I have some code that does not buffer by using very basic custom channels:
#include <coroutine>
#include <optional>
#include <string>
#include <utility>
#include <boost/system/error_code.hpp>
struct Read {};
inline Read read() { return {}; }
// A simple channel that can hold one value.
template<typename T>
struct channel {
struct promise_type;
private:
std::coroutine_handle<promise_type> h;
public:
explicit channel(std::coroutine_handle<promise_type> h) : h(h) {}
auto write(T t) { h.promise().last = t; if (!h.done()) h.resume(); }
auto close() { if (!h.done()) h.resume(); }
};
template<typename T>
struct channel<T>::promise_type {
using coro_handle = std::coroutine_handle<promise_type>;
std::optional<T> last;
auto get_return_object() { return channel{coro_handle::from_promise(*this)}; }
auto initial_suspend() { return std::suspend_never{}; }
auto final_suspend() noexcept { return std::suspend_always{}; }
auto unhandled_exception() { if (auto p = std::current_exception(); p) std::rethrow_exception(p); }
auto return_void() {}
struct ReadAwaiter {
std::optional<T>& last;
bool await_ready() { return last.has_value(); }
auto await_suspend(coro_handle) {}
auto await_resume() -> std::optional<T> {
return std::exchange(last, std::nullopt); // Could be none because of resume on channel close.
}
};
auto await_transform(Read) { return ReadAwaiter{last}; }
};
using error_code = boost::system::error_code;
using Callback = void (*)(int, void*);
void consumer_callback(int i, void* data) {
channel<int>& out = *reinterpret_cast<channel<int>*>(data);
out.write(i);
}
// C API that produces results and calls the callback to consume each result.
// Results are integers.
void start_work(void* data, Callback cb) {
for (int i = 0; i < 10; ++i) {
cb(i, data);
}
}
channel<std::string> process(channel<int>& out) {
while (true) {
auto opt_text = co_await read();
if (!opt_text.has_value()) break;
start_work(&out, consumer_callback); // gnore opt_text for now
}
}
channel<int> sink() {
while (true) {
auto opt_res = co_await read();
if (!opt_res.has_value()) break;
auto i = opt_res.value();
}
}
int main(int argc, char* argv[]) {
auto b = sink();
auto a = process(b);
a.write("Hello world!");
a.write("I'm fine thank you.");
a.close();
return 0;
}
I was wondering if it was possible to do something similar with Cobalt and channels (i.e. avoid buffering).
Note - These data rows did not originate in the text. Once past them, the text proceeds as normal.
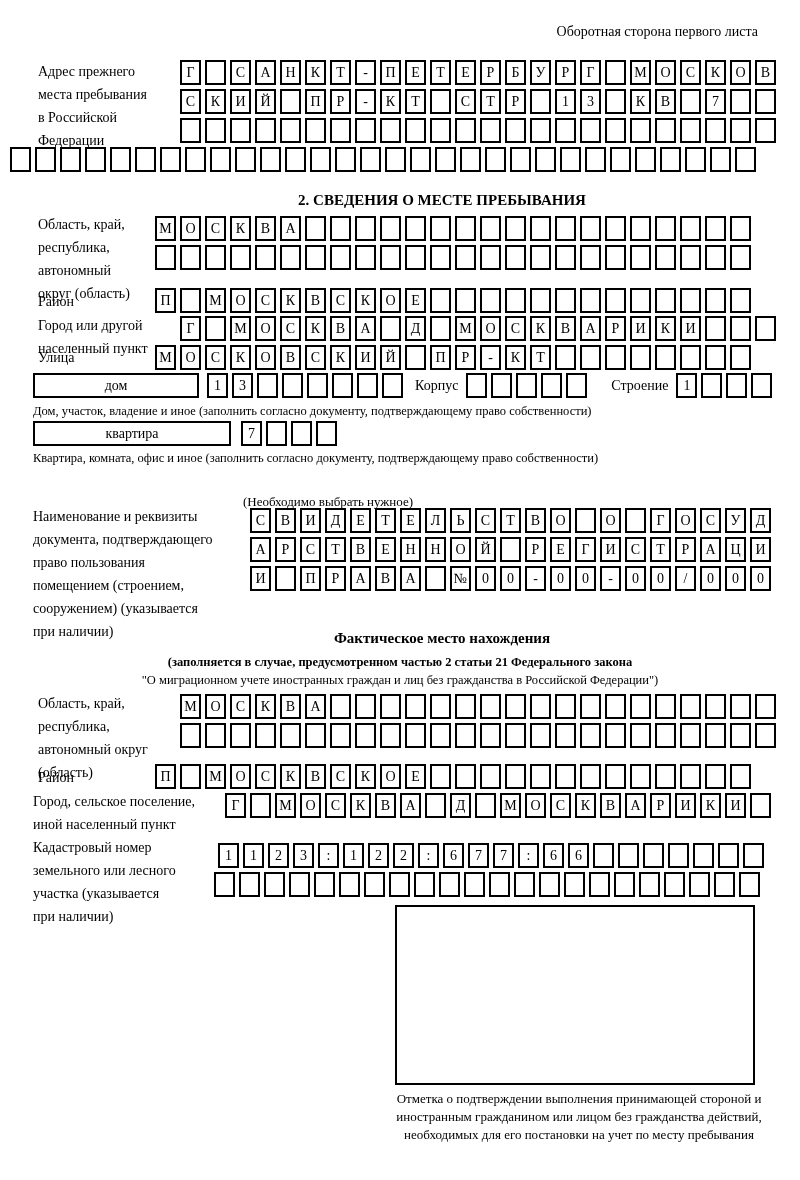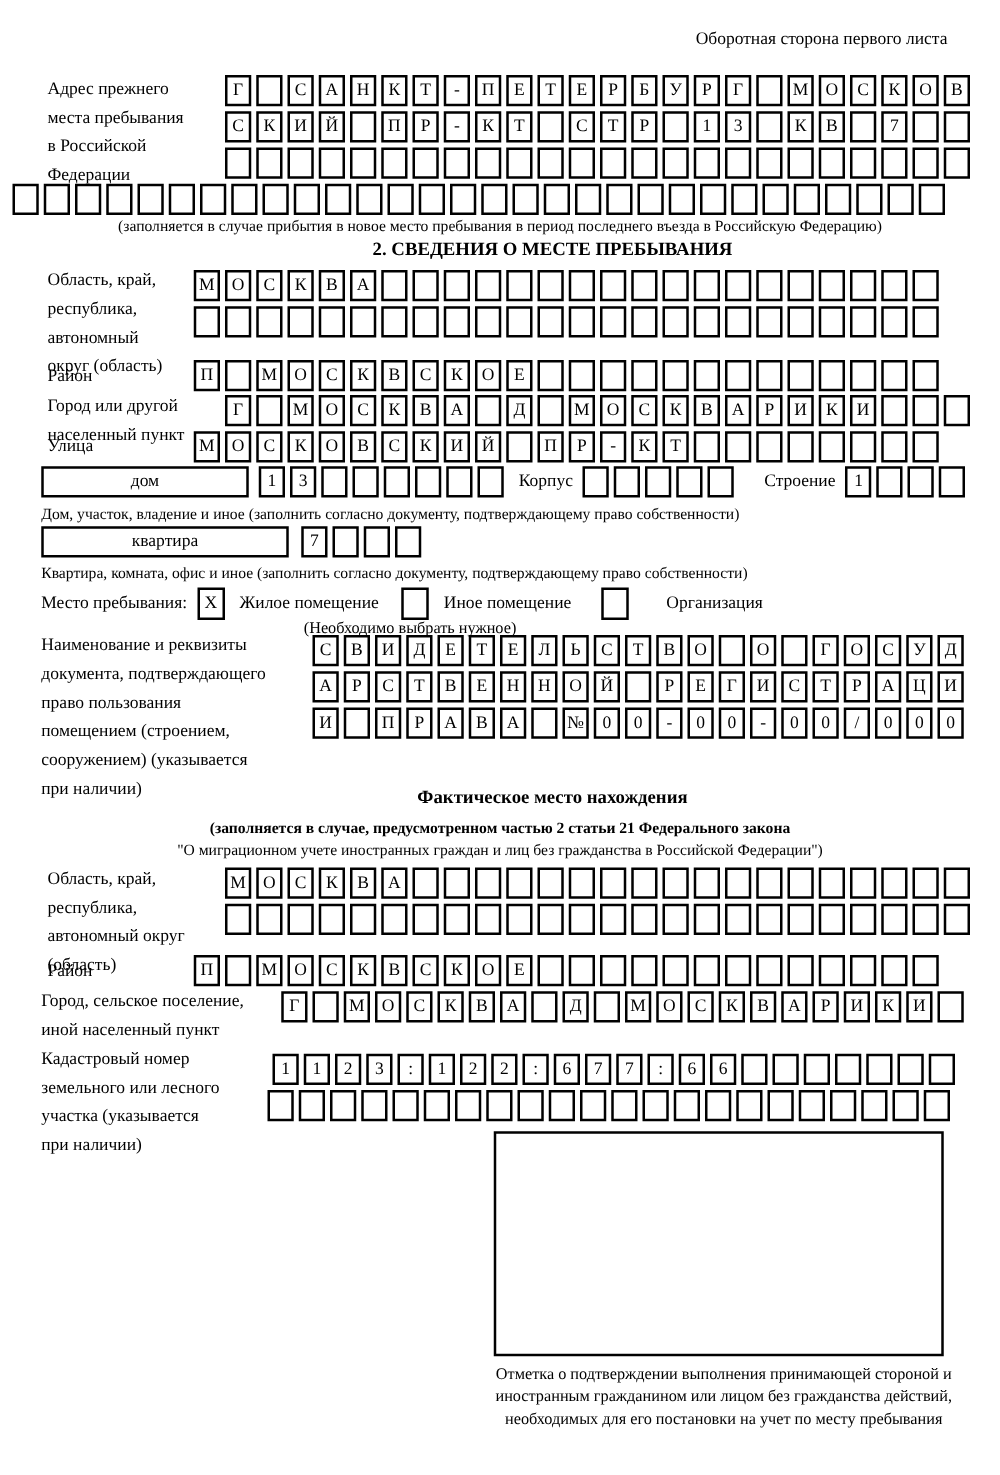--- a/index.html
+++ b/index.html
@@ -152,7 +152,6 @@
       <span class="cell"></span>
       <span class="cell"></span>
     </div>
-  <div class="abs note" style="top:174px;">(заполняется в случае прибытия в новое место пребывания в период последнего въезда в Российскую Федерацию)</div>
 
   <div class="abs title" style="top:192px;">2. СВЕДЕНИЯ О МЕСТЕ ПРЕБЫВАНИЯ</div>
 

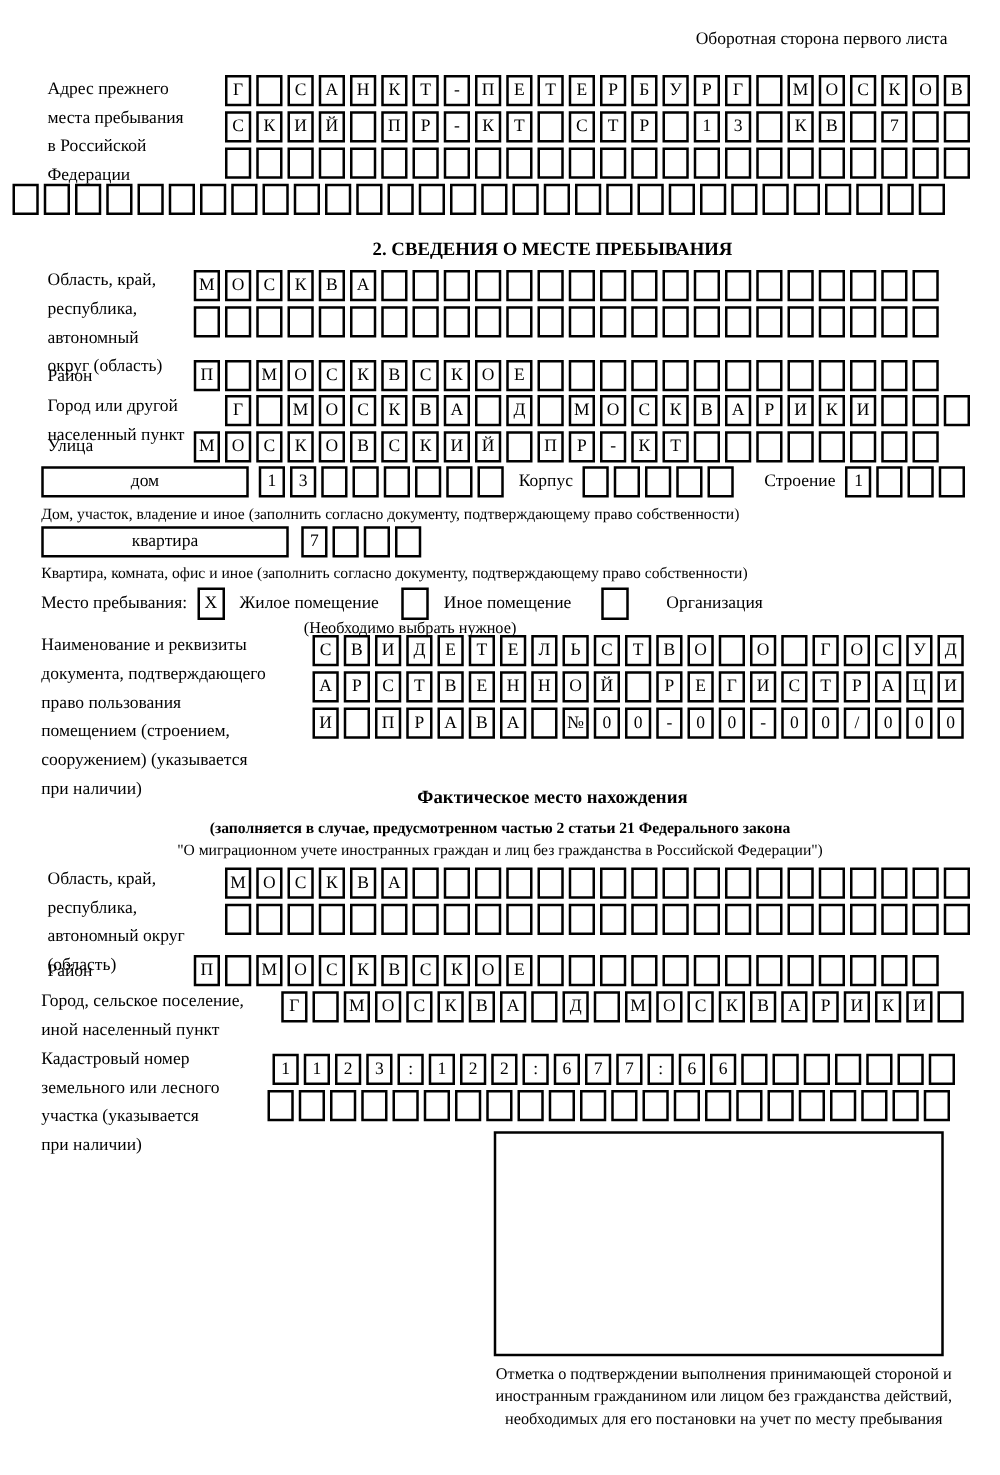--- a/index.html
+++ b/index.html
@@ -338,15 +338,6 @@
   </div>
   <div class="abs caption" style="left:33px;top:451px;">Квартира, комната, офис и иное (заполнить согласно документу, подтверждающему право собственности)</div>
 
-  <div class="boxrow" style="left:33px;top:470px;">
-    <div class="rowlabel">Место пребывания:</div>
-    <div class="cb" style="margin-left:4px;">X</div>
-    <div class="rowlabel" style="margin-left:8px;">Жилое помещение</div>
-    <div class="cb" style="margin-left:14px;"></div>
-    <div class="rowlabel" style="margin-left:8px;">Иное помещение</div>
-    <div class="cb" style="margin-left:20px;"></div>
-    <div class="rowlabel" style="margin-left:26px;">Организация</div>
-  </div>
   <div class="abs caption" style="left:243px;top:494px;font-size:13px;">(Необходимо выбрать нужное)</div>
 
   <div class="abs lbl" style="left:33px;top:505px;">Наименование и реквизиты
You can write your own awaitable - that's actually encouraged. But I don't know how you would handle the callback being invoked multiple times. This seems like trouble waiting to happen: what happens if the callback gets invoked without someone waiting?
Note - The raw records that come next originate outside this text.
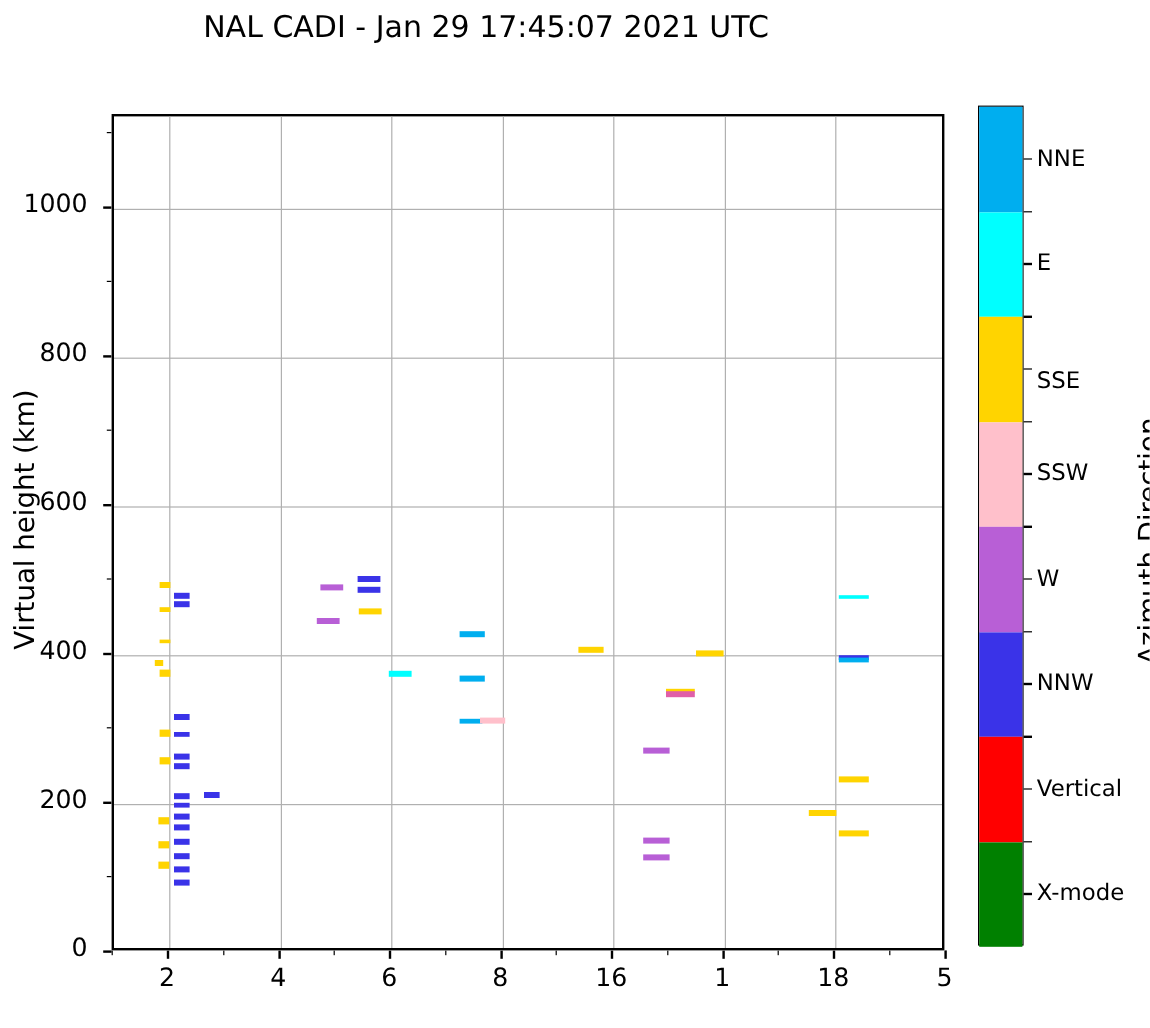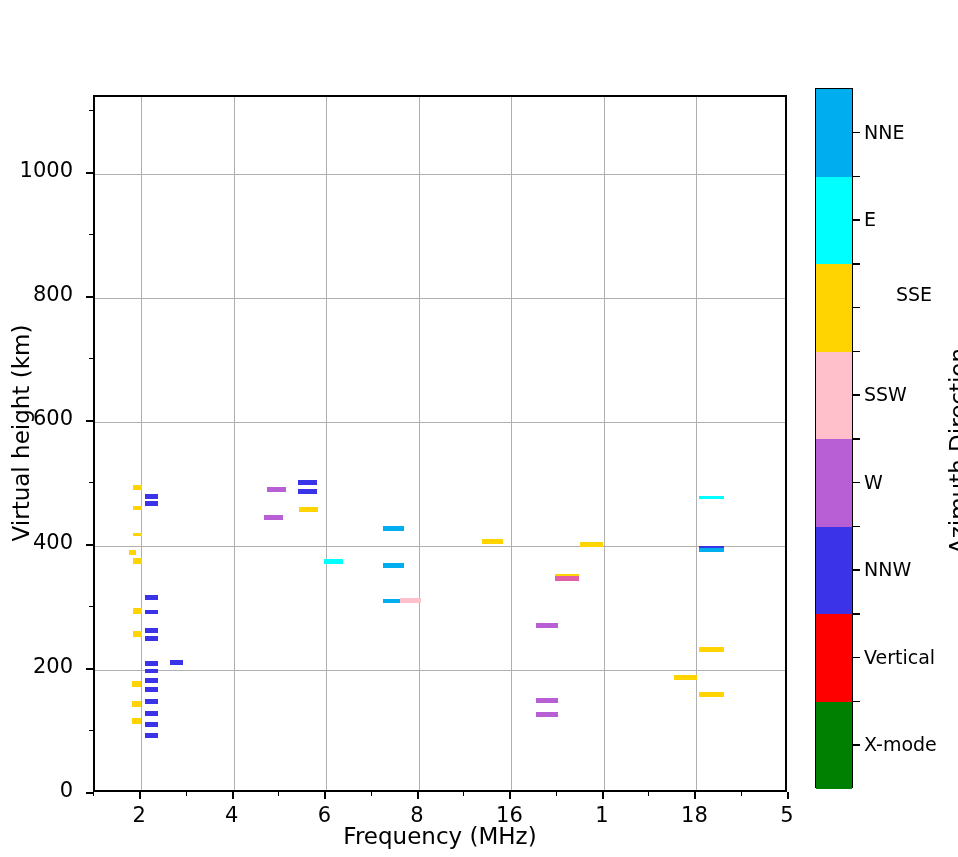--- a/index.html
+++ b/index.html
@@ -164,6 +164,7 @@
 
 <div id="figure">
 
+  <div id="chart-title">NAL CADI - Jan 29 17:45:07 2021 UTC</div>
 
   <div id="y-ticks">
       <div class="ytick-major" style="top: 792px;"></div>

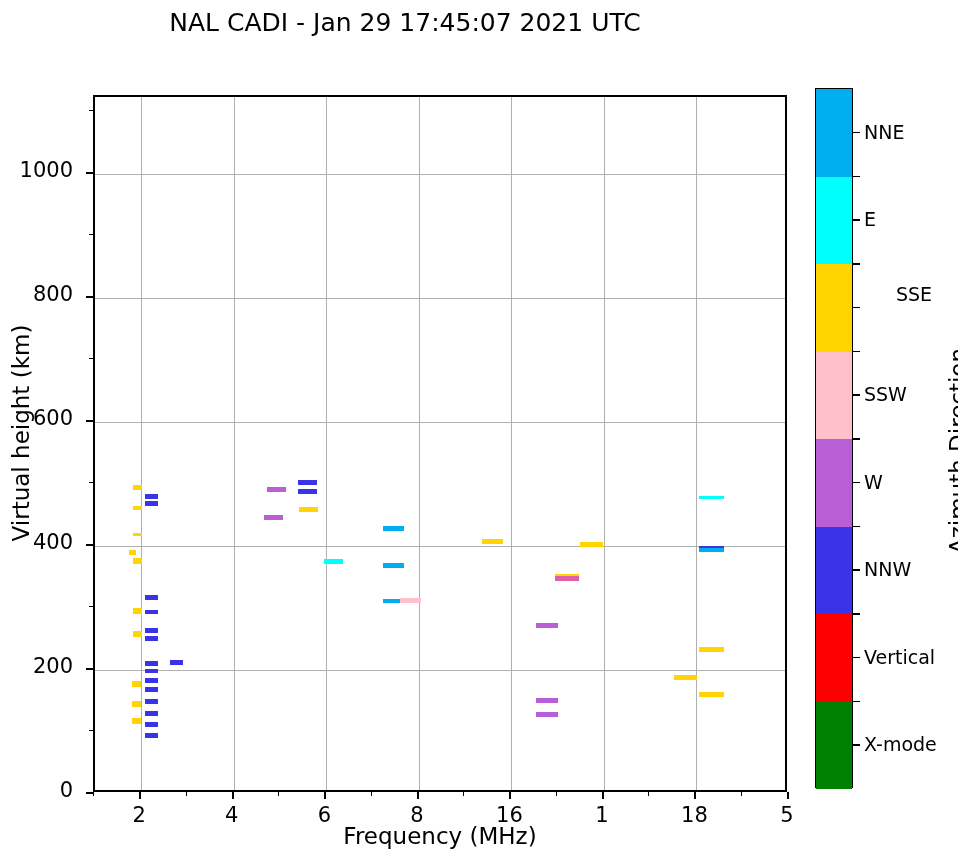--- a/index.html
+++ b/index.html
@@ -318,7 +318,7 @@
   <div id="colorbar-labels">
       <div class="cb-label" style="top: 131.75px;">NNE</div>
       <div class="cb-label" style="top: 219.25px;">E</div>
-      <div class="cb-label" style="top: 294px; margin-left: 32px;">SSE</div>
+      <div class="cb-label" style="top: 317px;">SSE</div>
       <div class="cb-label" style="top: 394.25px;">SSW</div>
       <div class="cb-label" style="top: 481.75px;">W</div>
       <div class="cb-label" style="top: 569.25px;">NNW</div>

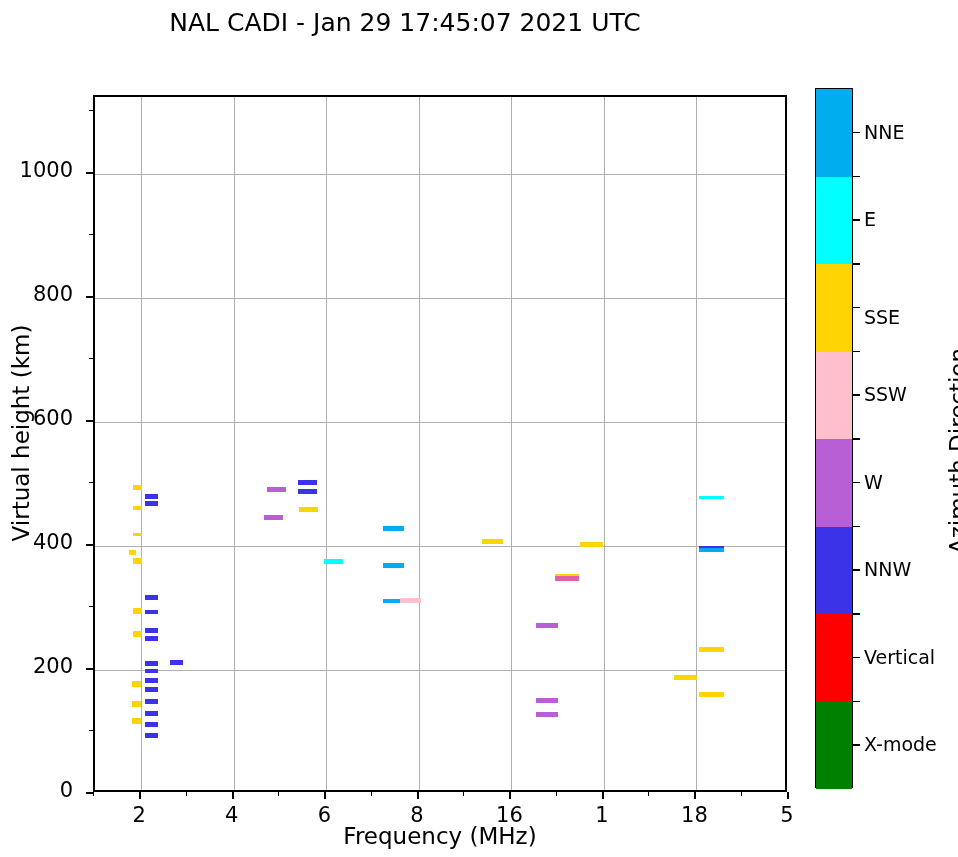--- a/index.html
+++ b/index.html
@@ -286,7 +286,6 @@
   </div>
 
   <div id="y-axis-title">Virtual height (km)</div>
-  <div id="x-axis-title">Frequency (MHz)</div>
 
   <div id="colorbar">
       <div class="cb-seg" style="top: 0px; height: 87.5px; background: rgb(0, 174, 239);"></div>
Below is a snippet to get you started, which assumes a single invocation from the same thread.
//
struct my_awaitable
{
int res;
std::coroutine_handle<void> me;
static void consumer_callback(int i, void* data) {
auto & aw = *static_cast<my_awaitable*>(data);
aw.res = i; // assign the result;
me(); // resume
}
bool await_ready() {return false;] // always suspend!
void await_suspend(std::coroutine_handle<void> h) // called after coro is suspended
{
start_work(this, &consumer_callback);
}
int await_resume() {return res;}
};
// and then just
int r = co_await my_awaitable{};
If you want to have N invocations you need to somehow map them to M co_await statements. Additionally, you'll need to consider what happens when the callback doesn't get invoked. In the above code, we'd have a memory leak if the callback doesn't get invoked.